The S&P 500 on Thursday closed out its best four-day streak since 1974, according to CNBC, with traders turning optimistic amid flattening coronavirus infection curves in some of the hardest-hit parts of the U.S.
The S&P gained 11.9 percent in the trade-shortened week, with markets closed tomorrow for Good Friday. The Dow Jones Industrial Average gained 12 percent for the week.
Financial markets jumped Thursday following the announcement of new rescue efforts from the Federal Reserve and after signs of improvement in the slumping energy market.
The Dow Jones Industrial Average closed up 285 points, or 1.2 percent, while the S&P closed up 40 points, or 1.5 percent.
Markets surged in early trading after the Fed detailed its new $2.3 trillion lending program targeting small- and mid-size businesses.
Trading also gained on a reported deal between Russia and Saudi Arabia to cut oil production, which would raise the price of oil and take the pressure off U.S. energy producers.
But the initial spike in prices retreated as traders awaited word on an official announcement that didn’t come until after the closing bell.

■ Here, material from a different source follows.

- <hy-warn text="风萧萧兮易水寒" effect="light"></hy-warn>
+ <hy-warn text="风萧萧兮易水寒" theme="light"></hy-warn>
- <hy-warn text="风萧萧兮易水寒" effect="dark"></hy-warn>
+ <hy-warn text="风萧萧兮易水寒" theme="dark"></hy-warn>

Still, the good news overshadowed yet another stunning unemployment report, with 6.6 million people in the U.S. applying for jobless benefits last week.
In the past three weeks alone, nearly 17 million people applied for unemployment benefits, leading experts to estimate that the jobless rate has already risen as high as 14 percent. The rate was 3.5 percent before the pandemic took hold.